# SOURCE MATERIAL
▬▬▬▬▬▬▬▬▬▬

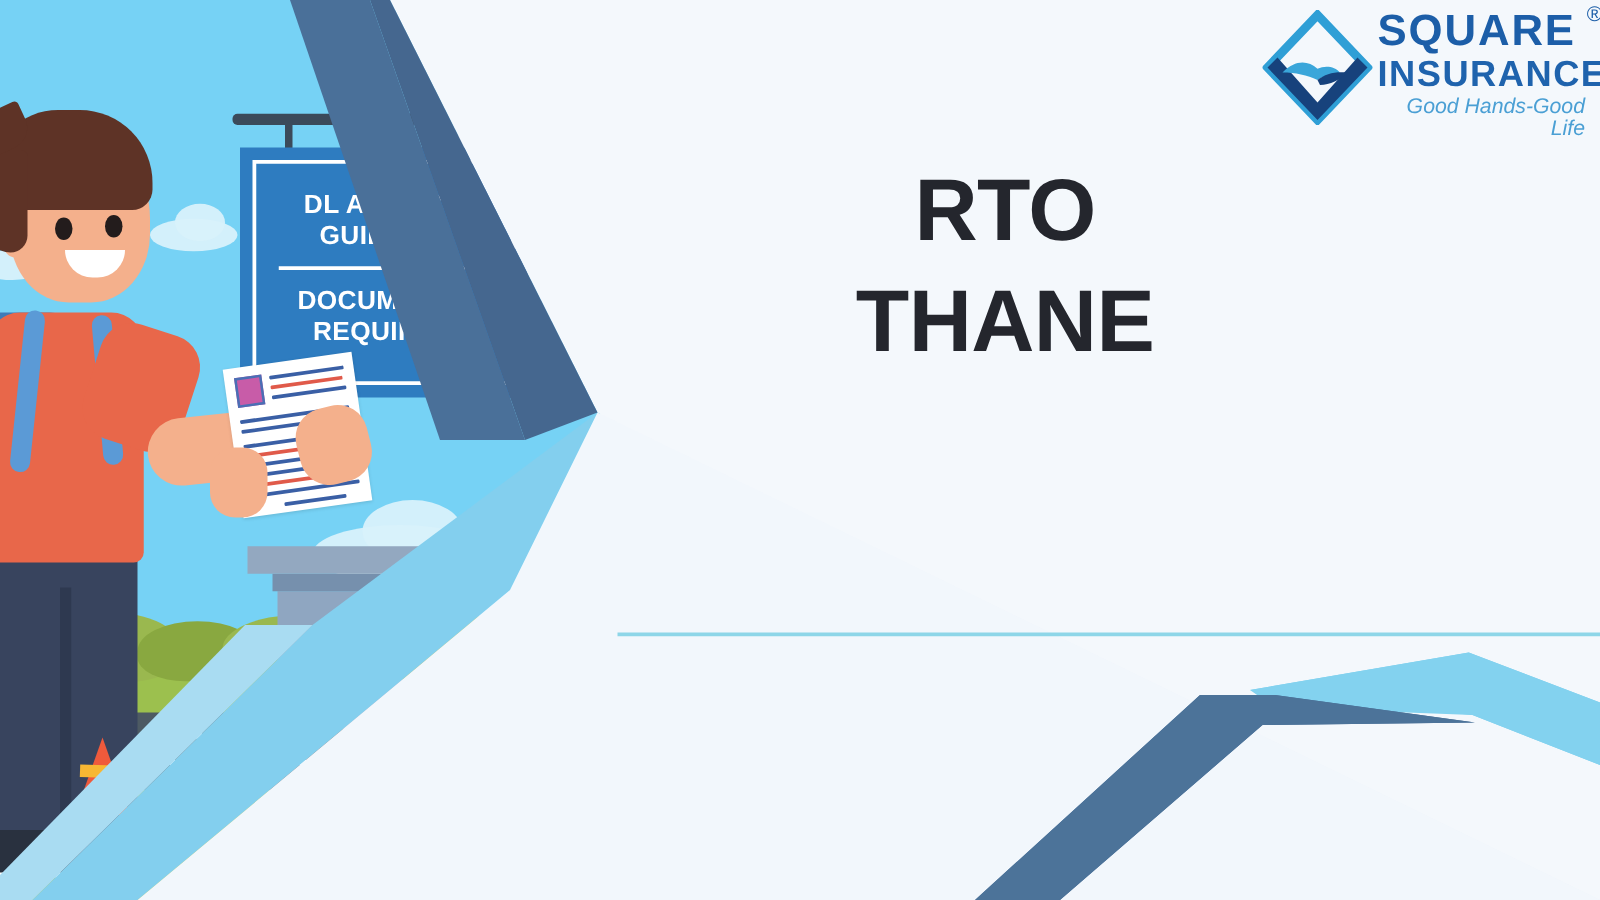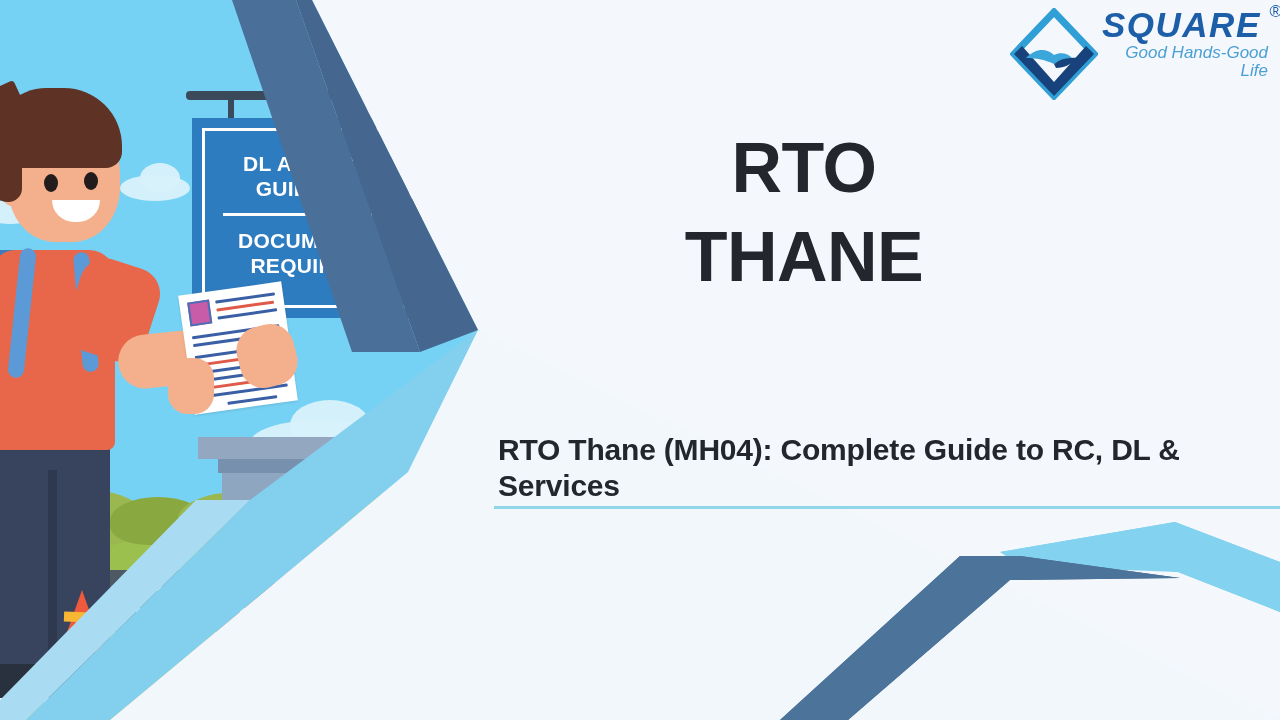--- a/index.html
+++ b/index.html
@@ -395,7 +395,6 @@
     letter-spacing: 1.5px;
     color: #1c5ea8;
     line-height: 38px;
-    font-style: italic;
   }
   .logo-word2 {
     font-size: 29px;

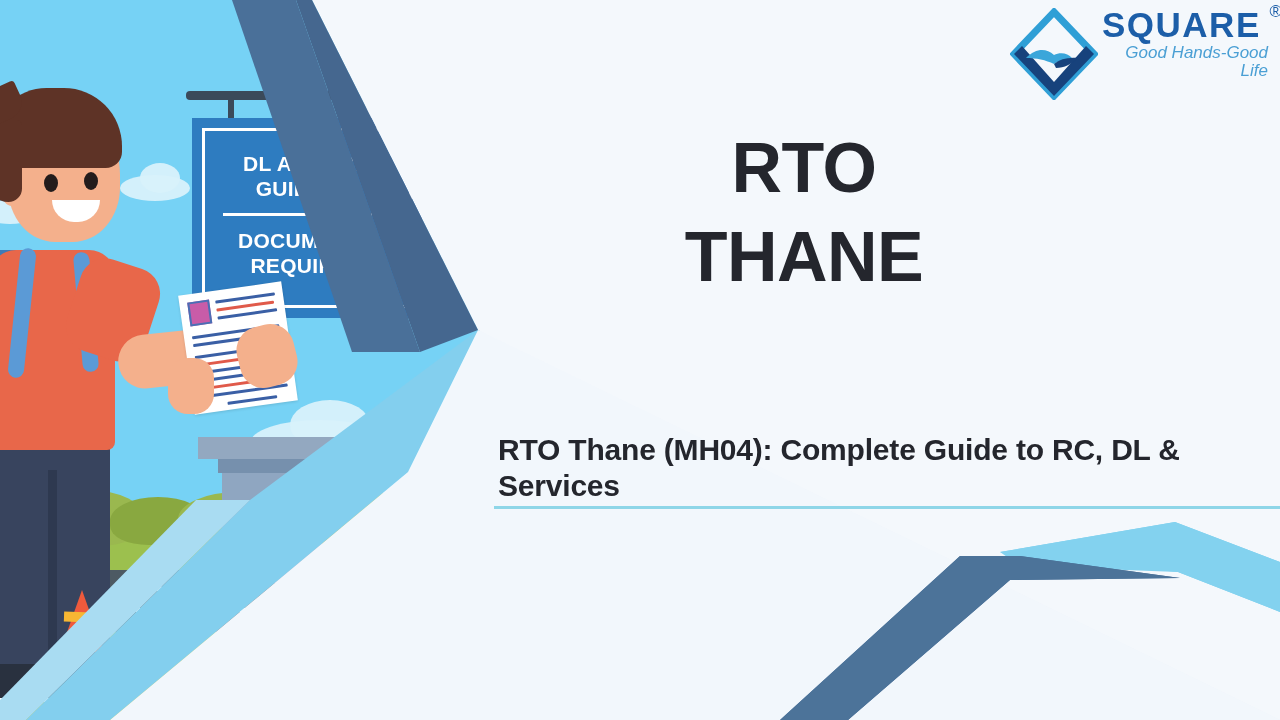--- a/index.html
+++ b/index.html
@@ -547,6 +547,7 @@
     </svg>
     <div class="logo-text">
       <div class="logo-word1">SQUARE</div>
+      <div class="logo-word2">INSURANCE</div>
       <div class="logo-tagline">Good Hands-Good Life</div>
     </div>
     <div class="logo-reg">®</div>

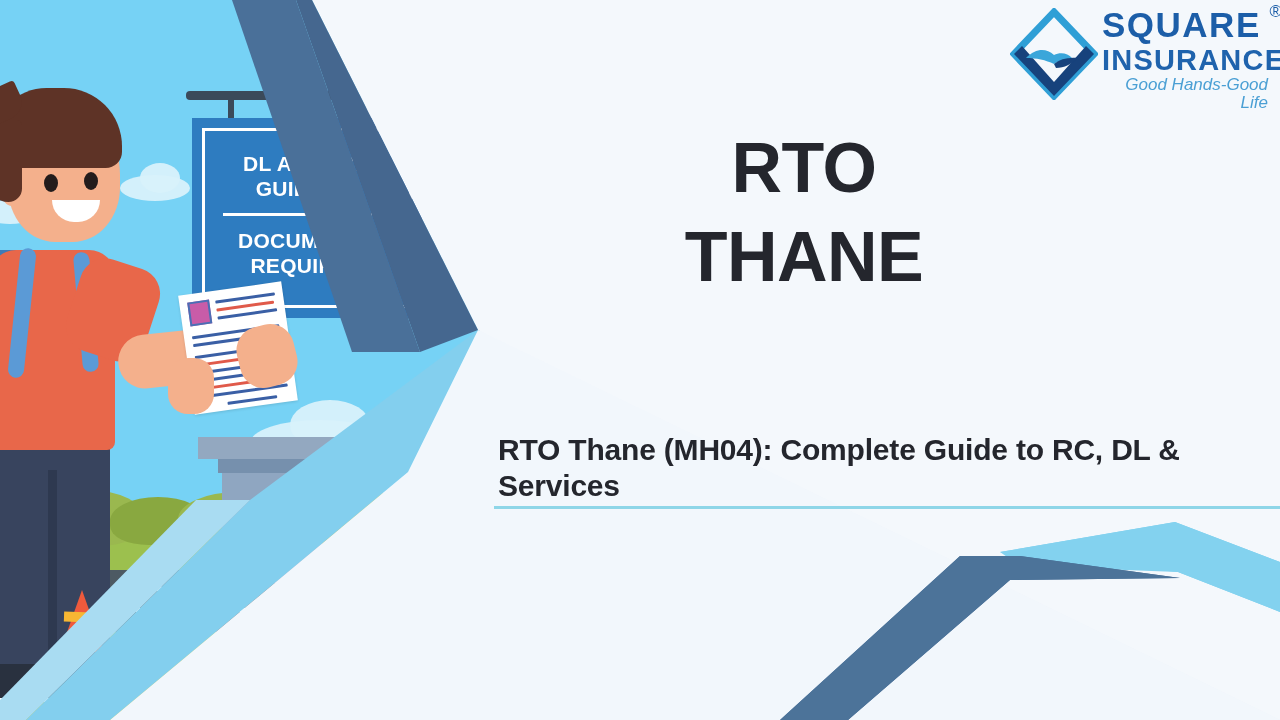--- a/index.html
+++ b/index.html
@@ -534,7 +534,6 @@
       <div>RTO</div>
       <div>THANE</div>
     </div>
-    <div class="subtitle">RTO Thane (MH04): Complete Guide to RC, DL &amp; Services</div>
     <div class="subtitle-rule"></div>
   </div>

▬▬▬▬▬▬▬▬▬▬

# EXERCISE BRIEF
From the records given above, reproduce all text exactly and exclude each picture.

# ANSWER SPACE
--- a/index.html
+++ b/index.html
@@ -395,7 +395,6 @@
     letter-spacing: 1.5px;
     color: #1c5ea8;
     line-height: 38px;
-    font-style: italic;
   }
   .logo-word2 {
     font-size: 29px;

--- a/index.html
+++ b/index.html
@@ -547,6 +547,7 @@
     </svg>
     <div class="logo-text">
       <div class="logo-word1">SQUARE</div>
+      <div class="logo-word2">INSURANCE</div>
       <div class="logo-tagline">Good Hands-Good Life</div>
     </div>
     <div class="logo-reg">®</div>

--- a/index.html
+++ b/index.html
@@ -534,7 +534,6 @@
       <div>RTO</div>
       <div>THANE</div>
     </div>
-    <div class="subtitle">RTO Thane (MH04): Complete Guide to RC, DL &amp; Services</div>
     <div class="subtitle-rule"></div>
   </div>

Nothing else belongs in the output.